Regulators have been focusing on complex products for many years and we don’t anticipate a shift anytime soon.
Here are just a few regulatory references relating to complex products with one thing in common across all of them—education! It would be wise to familiarize yourself with them.
- NASD Notice to Members 03-71 (Non-Conventional Investments) reminds members offering non-conventional investments of many obligations to include training advisers regarding the features, risks and suitability of these products.
- NASD Notice to Members 05-26 (New Products) encourages firms to consider the complexity of a new product during the vetting process—whether the complexity would impair investor understanding of the product, and how complexity would affect the marketing and sale of the product. The notice highlights practices employed by some firms that NASD believed others should consider to comply with their various suitability obligations, avoid conflicts and plan for appropriate training and supervision. Every firm should ask and answer certain questions before a new product is offered for sale, including:
- Does such complexity impact suitability considerations and/or the training requirements associated with the product?
- Will the product necessitate the development or refinement of in-firm training programs for advisers and their supervisors? If so, how and when will the training be provided?
- FINRA Regulatory Notice 12-03 (Heightened Supervision of Complex Products) identifies characteristics that may render a product “complex” for purposes of determining whether it should be subject to heightened supervisory and compliance procedures, and provides examples of appropriate procedures. The notice clearly states that advisers who recommend complex products must understand the features and risks associated with those products. The adviser should be adequately trained to understand how a complex product is expected to perform in normal market conditions as well as the risks associated with the product.
How Do Complex Products Impact Commission Structures and Regulatory Requirements?
Certain complex products may involve a higher commission structure than less complex products. Regulatory requirements place a heightened focus and obligation on the adviser when recommending such products and that may justify the higher commission.
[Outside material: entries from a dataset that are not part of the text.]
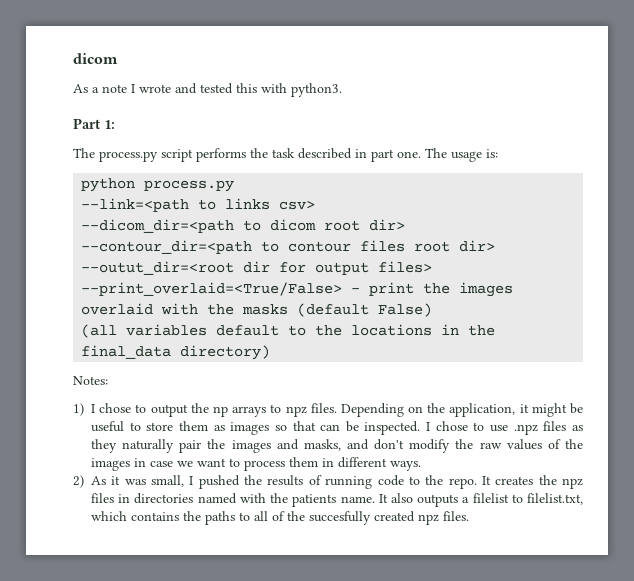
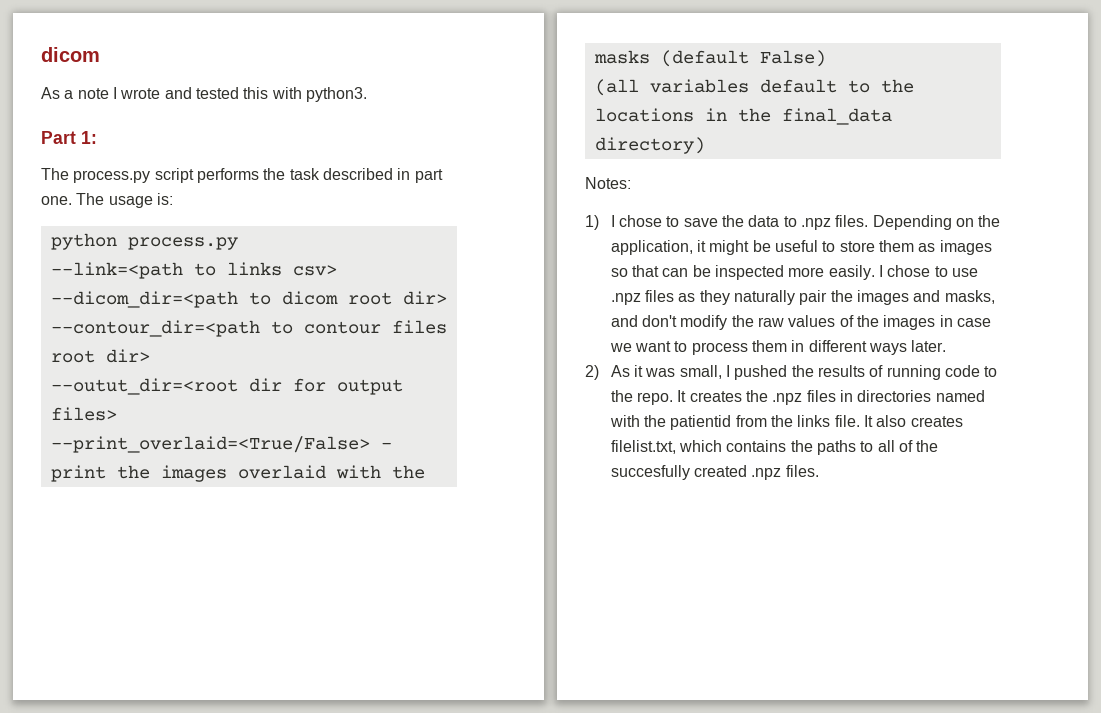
- 1) I chose to output the np arrays to npz files.
+ 1) I chose to save the data to .npz files.
- Depending on the application, it might be useful to store them as images so that can be inspected.
+ Depending on the application, it might be useful to store them as images so that can be inspected more easily.
- I chose to use .npz files as they naturally pair the images and masks, and don't modify the raw values of the images in case we want to process them in different ways.
+ I chose to use .npz files as they naturally pair the images and masks, and don't modify the raw values of the images in case we want to process them in different ways later.
- It creates the npz files in directories named with the patients name. It also outputs a filelist to filelist.txt, which contains the paths to all of the succesfully created npz files.
+ It creates the .npz files in directories named with the patientid from the links file. It also creates filelist.txt, which contains the paths to all of the succesfully created .npz files.

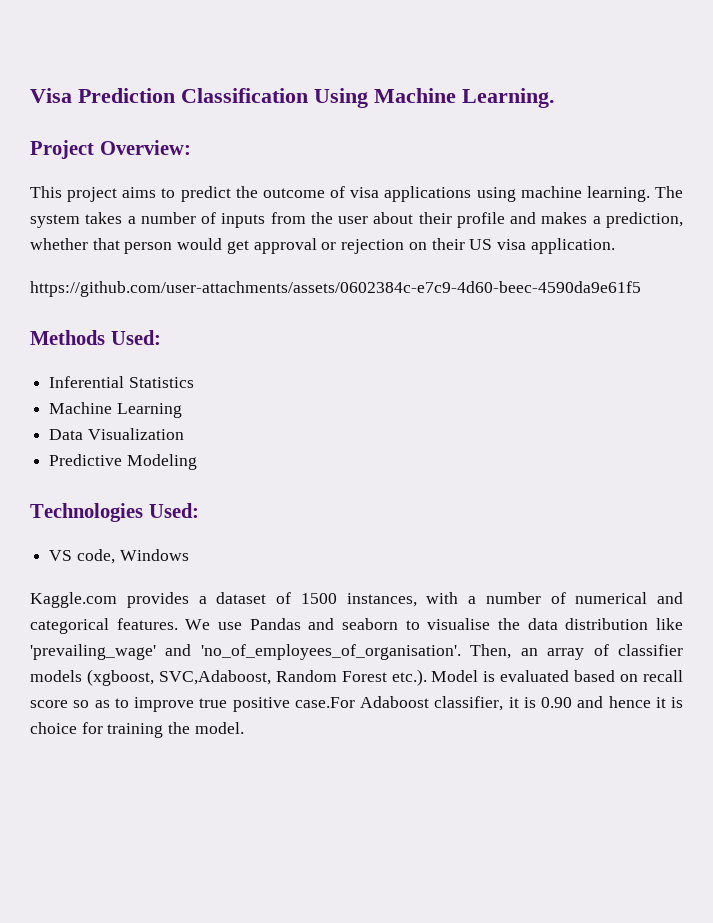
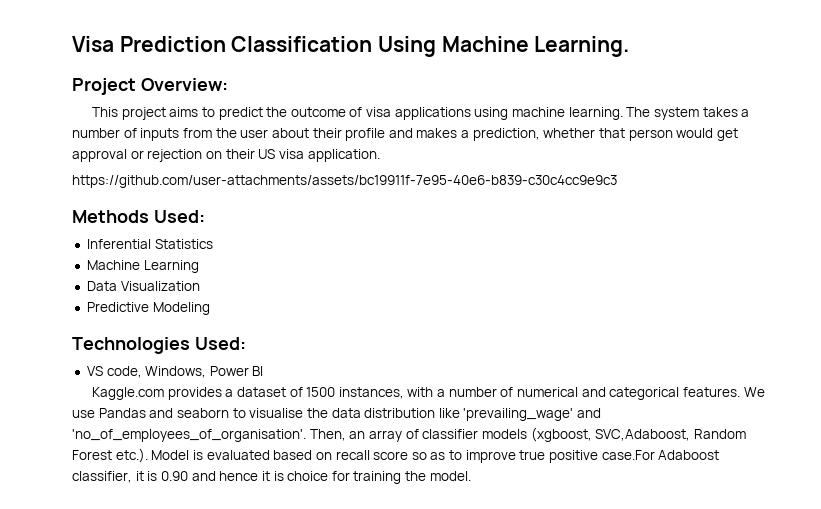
- https://github.com/user-attachments/assets/0602384c-e7c9-4d60-beec-4590da9e61f5
+ https://github.com/user-attachments/assets/bc19911f-7e95-40e6-b839-c30c4cc9e9c3
- VS code, Windows
+ VS code, Windows, Power BI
As discussed within part one of the Exemption FAQs released by the DOL and preamble to the BIC Exemption of the DOL Conflict of Interest Final Rule, firms can pay different commission amounts for broad categories of investments based on neutral factors, such as the time, complexity and level of expertise associated with recommending investments within different product categories.
During a recent webinar hosted by AI Insight, Marcia Wagner of The Wagner Law Group, stated, “Providing evidence of training for the distribution of more complex investment alternatives would support a finding that level of expertise was an appropriate neutral factor.”
Regardless of the training policy you and your firm may have, if it is not adequately followed and documented, it didn’t happen.